● What you will do
Across the entries below, determine how many lines include the word "juillet". State only the resulting number.

● Provided records
+--

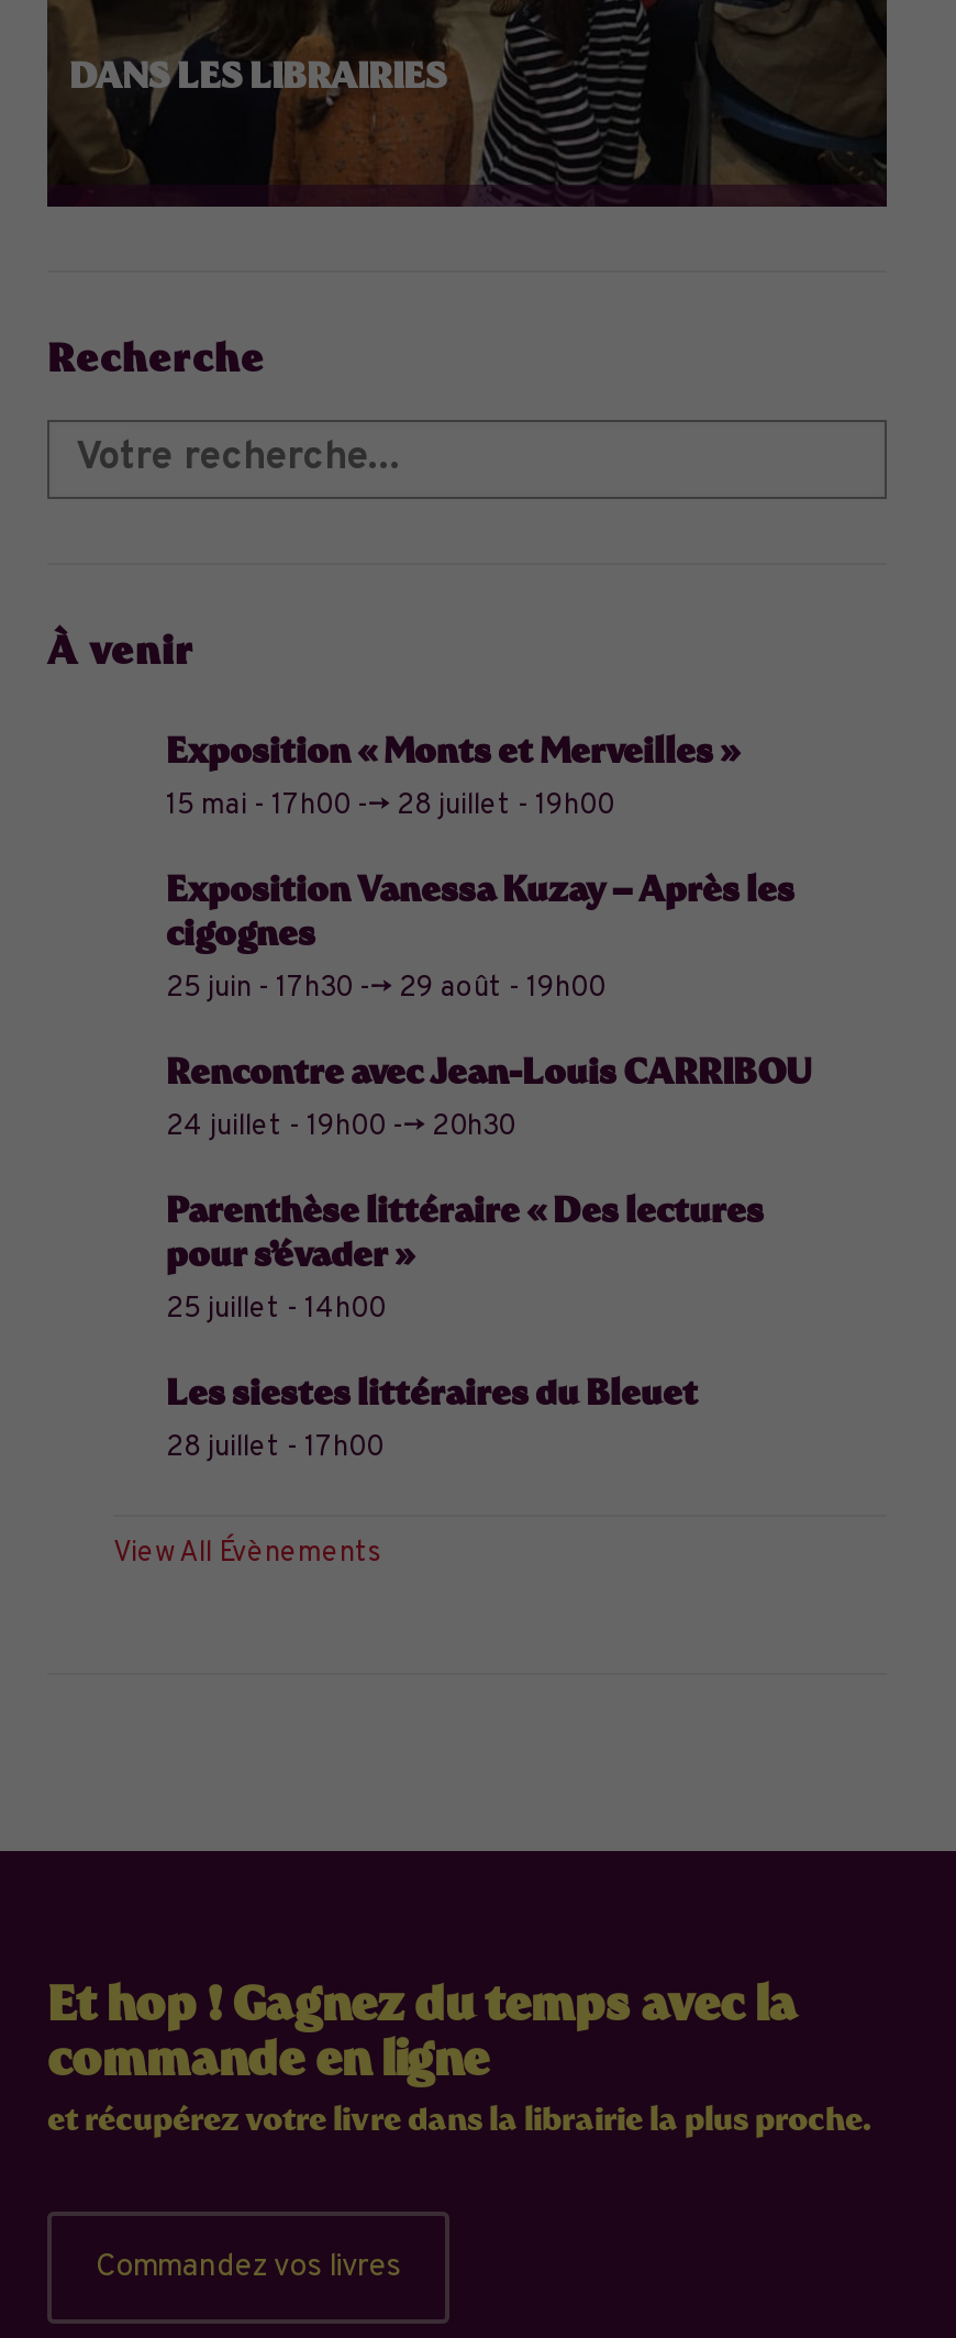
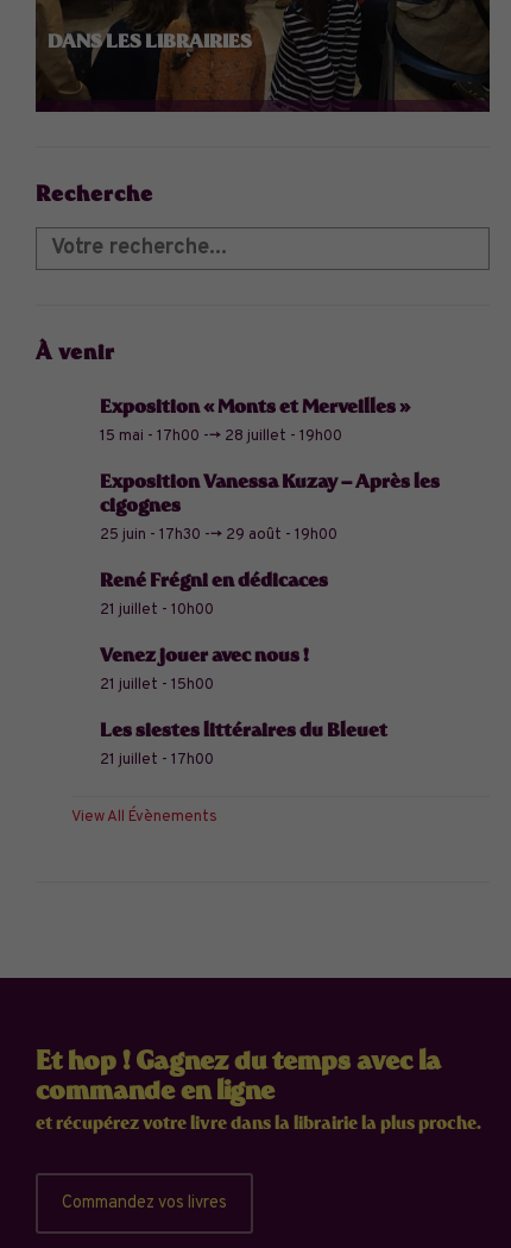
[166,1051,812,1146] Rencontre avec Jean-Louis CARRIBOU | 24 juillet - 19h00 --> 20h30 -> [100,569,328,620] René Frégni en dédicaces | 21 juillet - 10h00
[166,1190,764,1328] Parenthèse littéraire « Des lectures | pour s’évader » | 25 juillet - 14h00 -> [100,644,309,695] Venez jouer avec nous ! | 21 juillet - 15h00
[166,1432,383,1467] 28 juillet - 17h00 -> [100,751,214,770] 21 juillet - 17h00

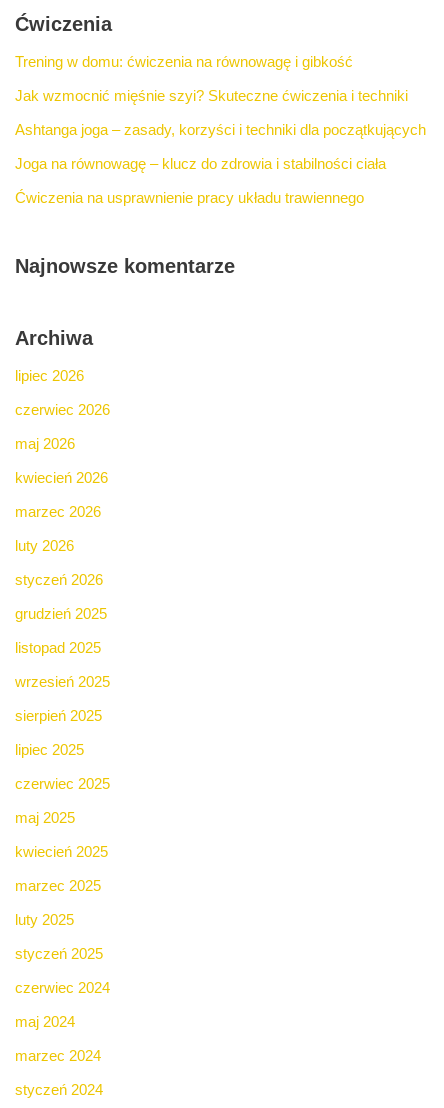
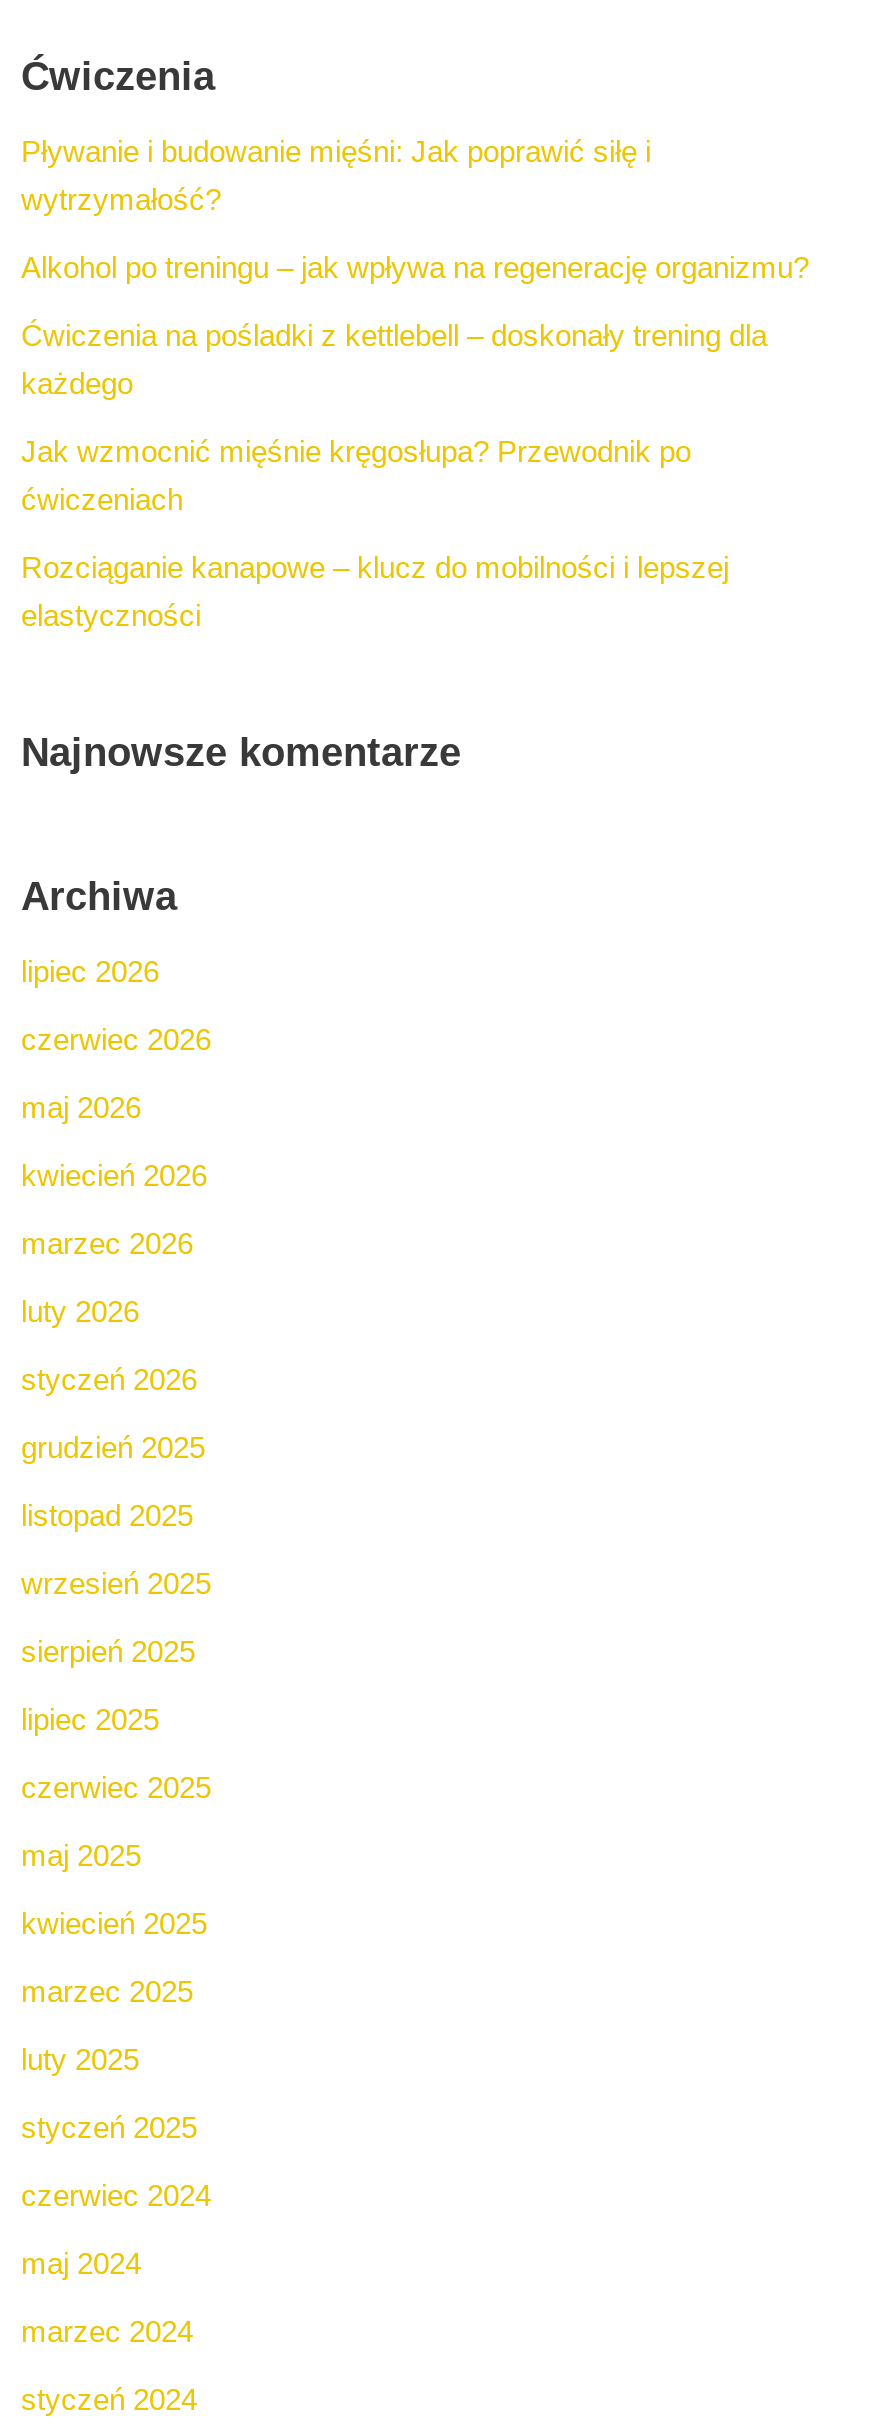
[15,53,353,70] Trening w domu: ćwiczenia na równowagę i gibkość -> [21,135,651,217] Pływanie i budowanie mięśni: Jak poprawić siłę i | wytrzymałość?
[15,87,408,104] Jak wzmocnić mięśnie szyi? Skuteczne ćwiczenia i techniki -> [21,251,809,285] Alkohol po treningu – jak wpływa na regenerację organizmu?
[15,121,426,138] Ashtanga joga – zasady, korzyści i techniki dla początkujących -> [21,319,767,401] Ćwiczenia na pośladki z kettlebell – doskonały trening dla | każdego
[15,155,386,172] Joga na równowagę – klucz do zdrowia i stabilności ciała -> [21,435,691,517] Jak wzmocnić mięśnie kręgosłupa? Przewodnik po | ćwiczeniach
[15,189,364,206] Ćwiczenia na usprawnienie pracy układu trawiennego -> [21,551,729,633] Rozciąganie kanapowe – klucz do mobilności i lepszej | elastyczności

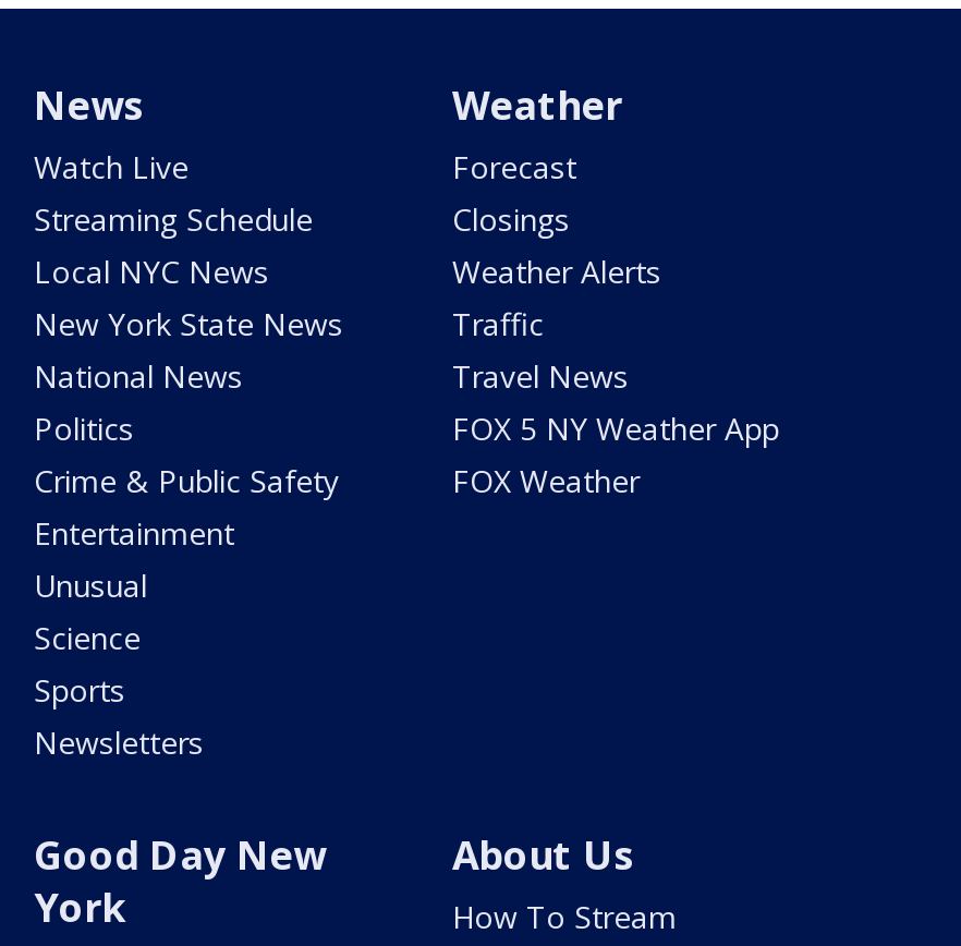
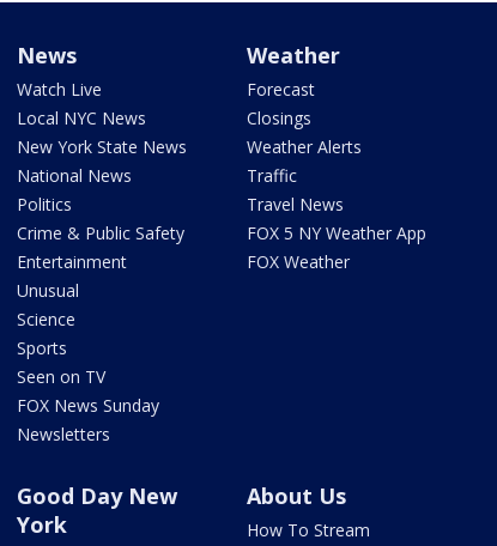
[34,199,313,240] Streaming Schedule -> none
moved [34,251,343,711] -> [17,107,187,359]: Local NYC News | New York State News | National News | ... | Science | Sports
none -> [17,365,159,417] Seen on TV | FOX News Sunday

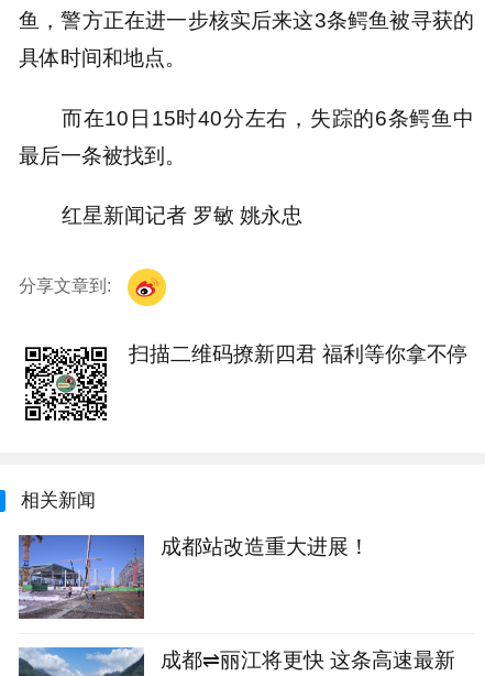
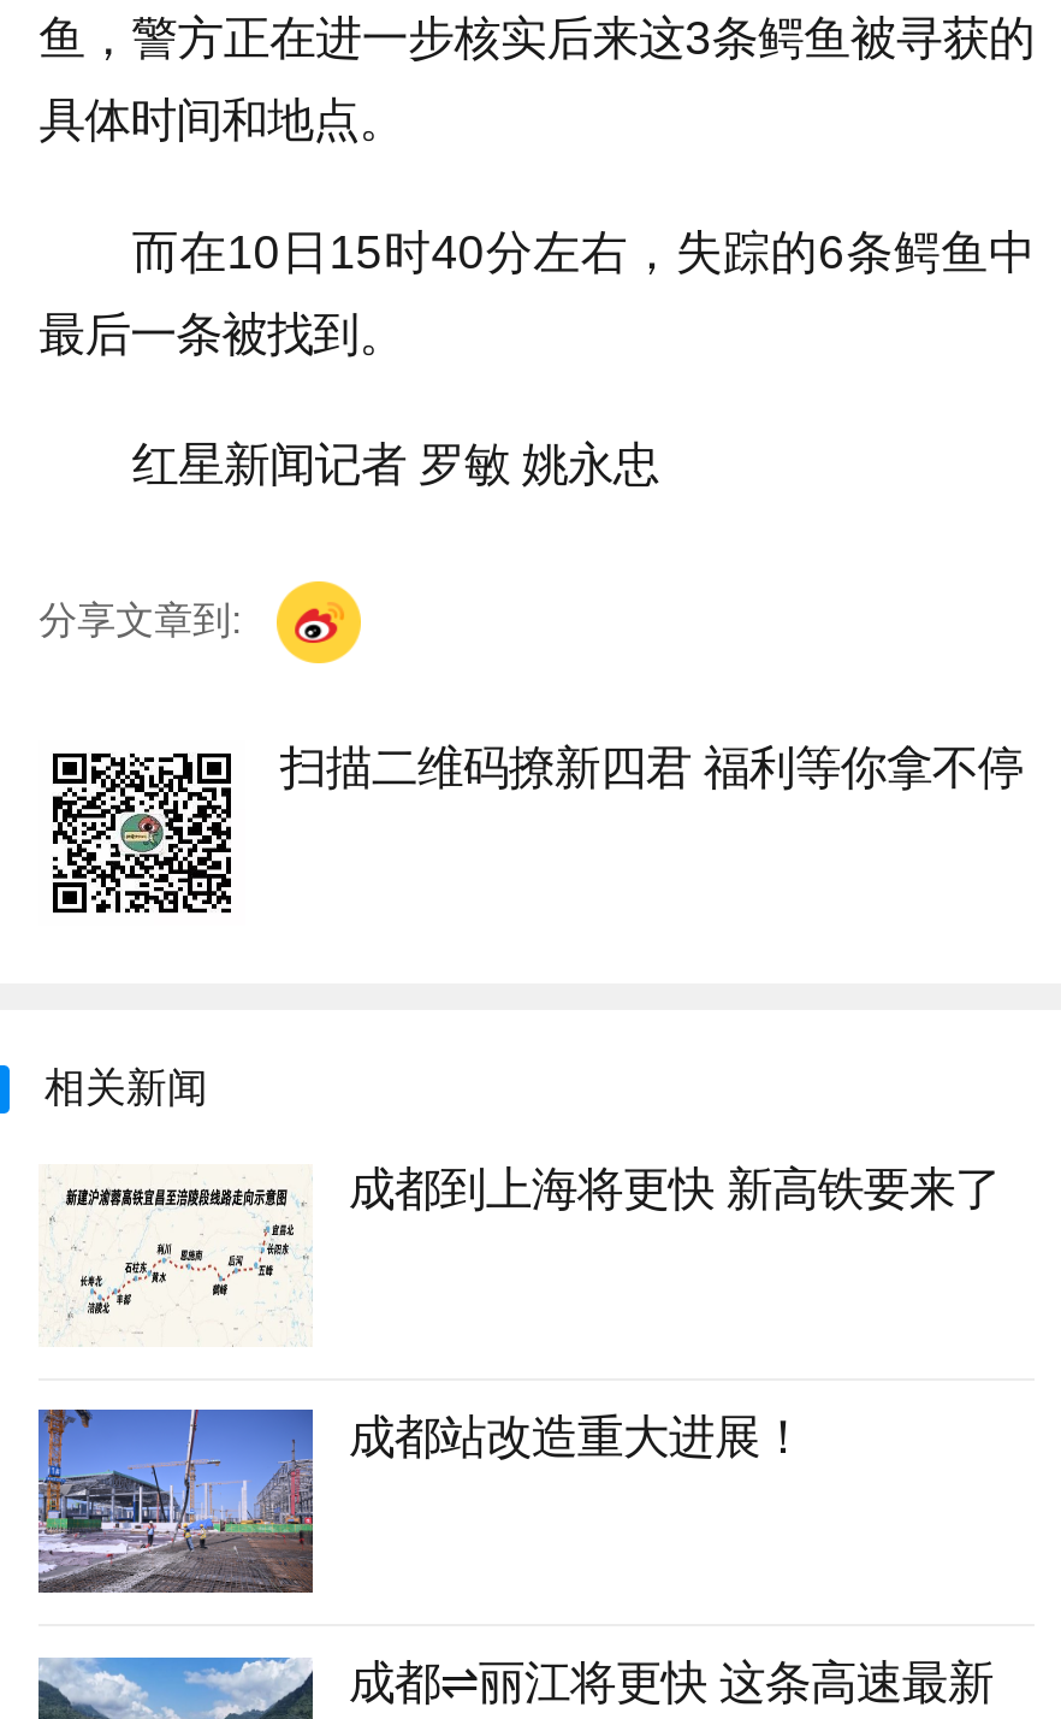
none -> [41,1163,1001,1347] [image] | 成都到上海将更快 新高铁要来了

+--

● Result of this task
3